Over the course of the show’s month-long run, thousands of commuters will see these billboards -- a boon for emerging artists trying to show their work. The inclusion of work by an established artist such as Ed Ruscha also helps bring more attention to these young, talented voices, said Kuhn.
One fresh talent is Shannon Rose, a senior at Art Center College of Design in Pasadena, who was the only student chosen to be part of the show this year. Her joy over being selected is palpable.
“My billboard is up on a street that I used to walk down as a teenager with my first 35mm camera, so seeing one of my photographs large-scale, in a place so public and yet so close to home and where I started is incredibly surreal and exciting!” said Rose in an email to The Huffington Post.
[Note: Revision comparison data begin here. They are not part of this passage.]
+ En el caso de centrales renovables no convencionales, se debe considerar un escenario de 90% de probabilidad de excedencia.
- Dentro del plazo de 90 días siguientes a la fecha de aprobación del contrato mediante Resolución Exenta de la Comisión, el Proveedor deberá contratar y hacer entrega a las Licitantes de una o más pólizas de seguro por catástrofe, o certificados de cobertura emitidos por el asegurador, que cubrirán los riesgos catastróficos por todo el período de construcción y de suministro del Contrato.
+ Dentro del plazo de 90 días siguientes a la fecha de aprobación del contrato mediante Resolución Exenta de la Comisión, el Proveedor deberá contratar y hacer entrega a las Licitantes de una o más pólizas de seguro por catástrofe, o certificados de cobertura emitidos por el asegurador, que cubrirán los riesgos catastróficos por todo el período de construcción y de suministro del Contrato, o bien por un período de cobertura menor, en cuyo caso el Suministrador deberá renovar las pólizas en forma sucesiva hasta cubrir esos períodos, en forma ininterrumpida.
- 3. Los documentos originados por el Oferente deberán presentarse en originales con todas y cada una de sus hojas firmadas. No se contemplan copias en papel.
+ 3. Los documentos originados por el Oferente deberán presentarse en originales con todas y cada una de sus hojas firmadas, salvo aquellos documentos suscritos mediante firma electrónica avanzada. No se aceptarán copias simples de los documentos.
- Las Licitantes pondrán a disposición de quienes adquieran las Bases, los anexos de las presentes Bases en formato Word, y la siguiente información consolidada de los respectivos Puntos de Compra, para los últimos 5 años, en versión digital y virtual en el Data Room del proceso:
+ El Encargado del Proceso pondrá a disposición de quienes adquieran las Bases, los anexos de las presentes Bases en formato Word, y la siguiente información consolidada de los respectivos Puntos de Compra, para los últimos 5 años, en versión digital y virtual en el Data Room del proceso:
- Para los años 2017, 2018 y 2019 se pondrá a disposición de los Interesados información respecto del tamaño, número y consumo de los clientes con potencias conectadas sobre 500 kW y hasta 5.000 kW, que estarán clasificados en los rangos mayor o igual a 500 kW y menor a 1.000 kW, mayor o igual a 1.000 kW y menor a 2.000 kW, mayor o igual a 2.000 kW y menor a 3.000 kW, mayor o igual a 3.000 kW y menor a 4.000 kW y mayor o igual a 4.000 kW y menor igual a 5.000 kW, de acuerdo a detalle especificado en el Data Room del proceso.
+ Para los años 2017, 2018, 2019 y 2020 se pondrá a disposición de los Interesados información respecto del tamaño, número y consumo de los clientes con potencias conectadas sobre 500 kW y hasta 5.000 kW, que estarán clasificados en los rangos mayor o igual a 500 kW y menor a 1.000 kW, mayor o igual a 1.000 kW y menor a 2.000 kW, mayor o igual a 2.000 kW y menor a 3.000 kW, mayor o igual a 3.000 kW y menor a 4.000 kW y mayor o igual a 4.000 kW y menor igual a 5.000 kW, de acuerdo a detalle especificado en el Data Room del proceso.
Another emerging artist featured in the show is Spanish-born Laura Niubo, who has a full-time job as an art director at an advertising agency. The selection of her work by Kuhn, who is a successful visual artist herself, holds potent meaning for Niubo at a defining moment in her artistic career.
“2016 represents for me the year I want to finally change my routine and work situation and invest more time on my art,” said Niubo in an email to The Huffington Post. “Being selected -- it’s the kind of sign sometimes we need to keep pushing our dream forward.”
One of the artists with a more established career is Panos Tsagaris, who has been making a living from his art for more than five years. Even though he’s been exhibiting his work internationally for even longer, Tsagaris recognizes the unique opportunity that the show offers.
“What's so special about The Billboard Creative project is the fact that it turns the city of Los Angeles into a gallery,” said Tsagaris in an email. “Besides the amazing exposure that it gives to all the artists work, it also offers a break from all the visual noise created by the endless advertising.”
According to Adam Santelli, the founder of The Billboard Creative, the project is as much about benefiting the community as it is about supporting the artists. In conceiving the show, he said he thinks about the busy life of the two-income family, raising a kid and possibly commuting an hour to two hours a day.
“Even though people are stuck in their cars, they can have a little bit of exposure to culture and art in a simple, non-aggressive way,” said Santelli. “If we can show them a little bit of what’s out there in the art world, maybe it will draw them in into a gallery or museum or get them interested in art. Because Los Angeles and America need to be more invested in the art community.”
Kuhn reflected a similar sentiment, “In the turbulent times we’re living, we need more artists, more curators, more writers, illuminating our culture and creating more inspiring projects out there.”